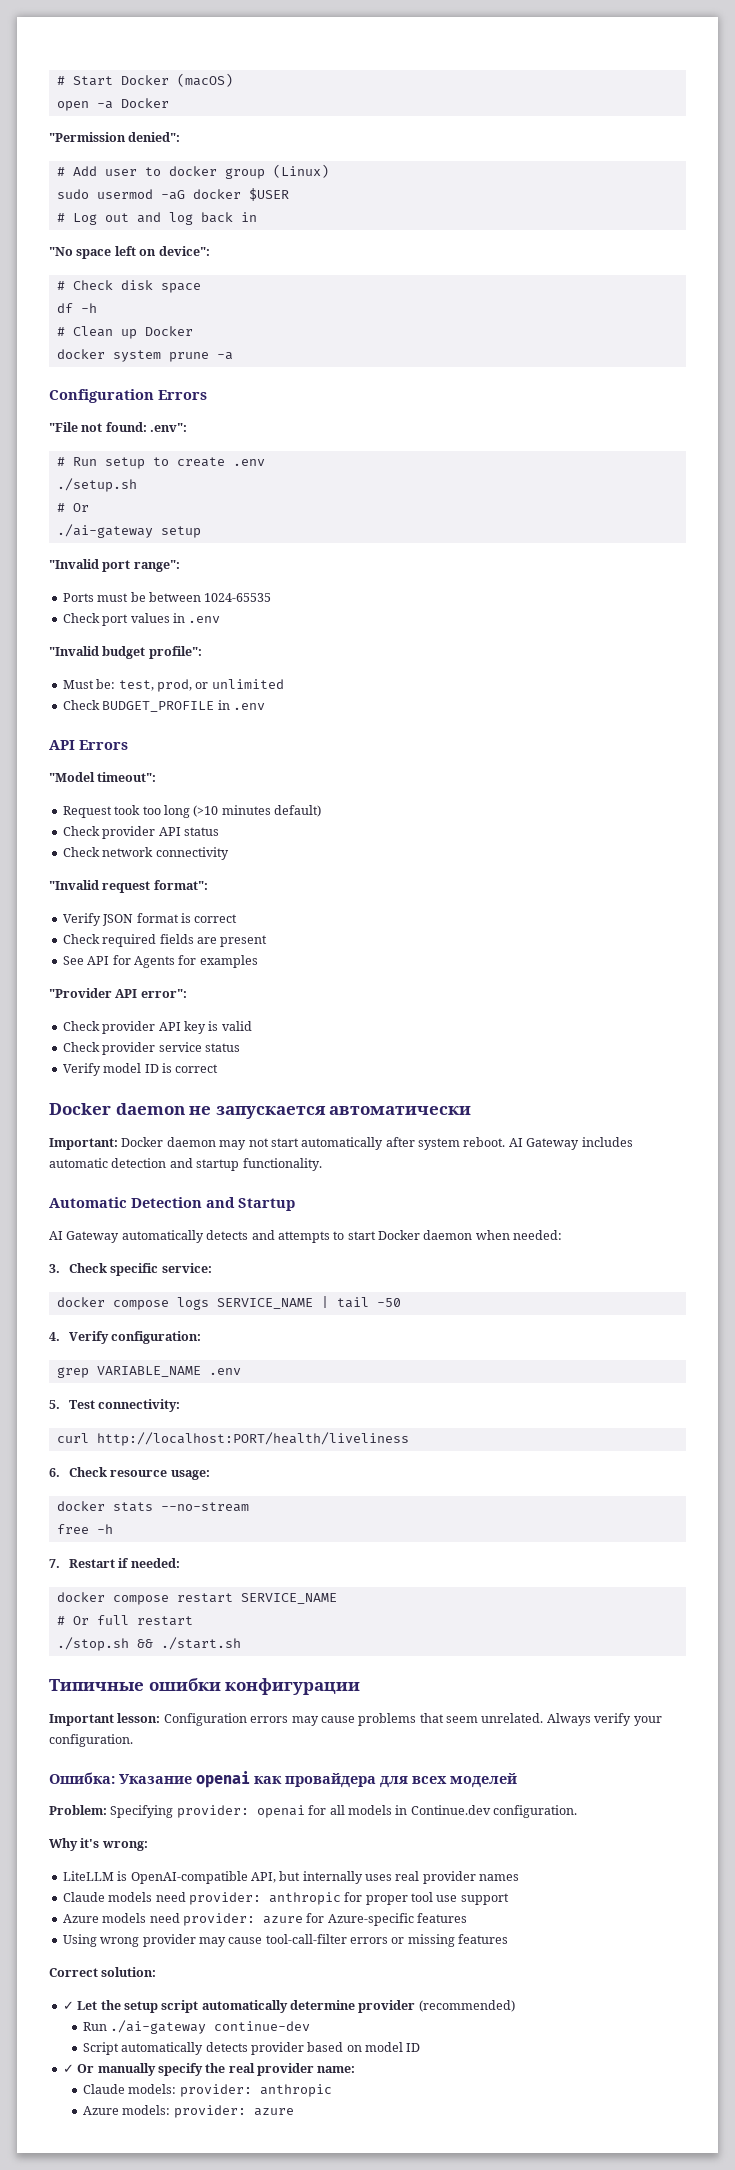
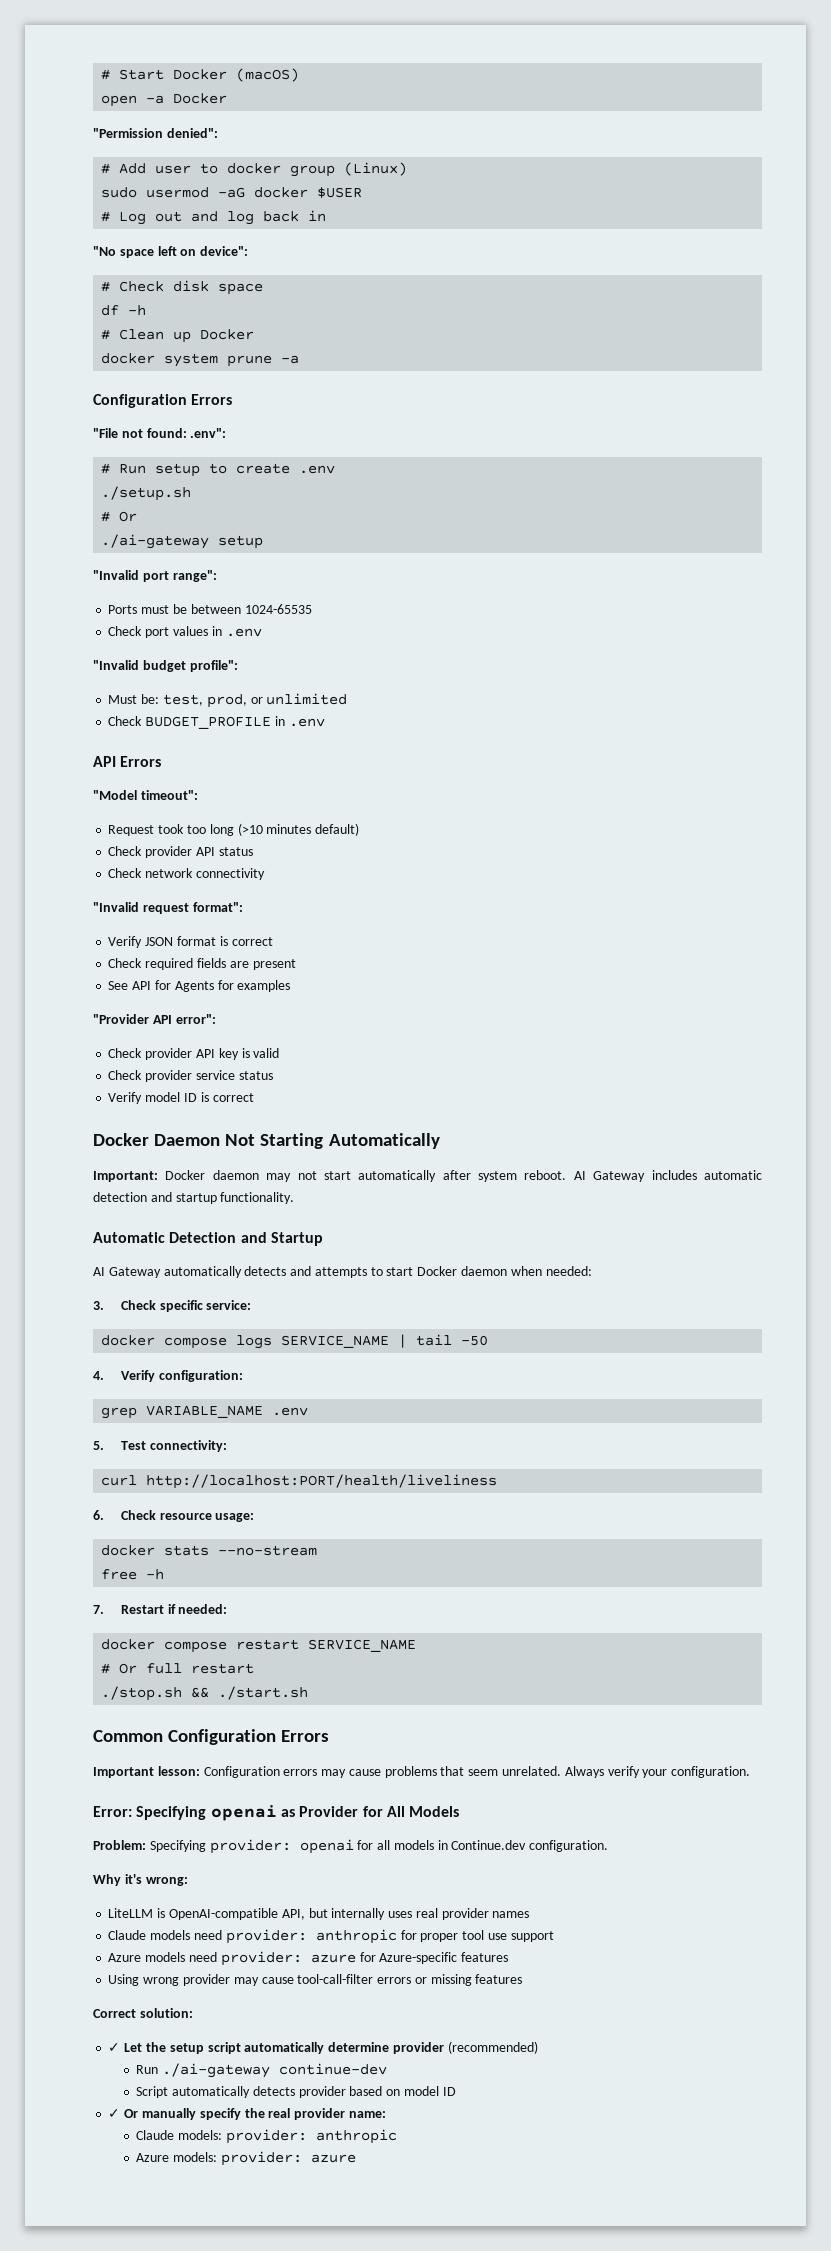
- Docker daemon не запускается автоматически
+ Docker Daemon Not Starting Automatically
- Типичные ошибки конфигурации
+ Common Configuration Errors
- Ошибка: Указание openai как провайдера для всех моделей
+ Error: Specifying openai as Provider for All Models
------------------------------------
TASK TO COMPLETE:
Every line of the data above should be quoted exactly. Omit the pictures.

RESULT OF THIS EXERCISE:
- Docker daemon не запускается автоматически
+ Docker Daemon Not Starting Automatically
- Типичные ошибки конфигурации
+ Common Configuration Errors
- Ошибка: Указание openai как провайдера для всех моделей
+ Error: Specifying openai as Provider for All Models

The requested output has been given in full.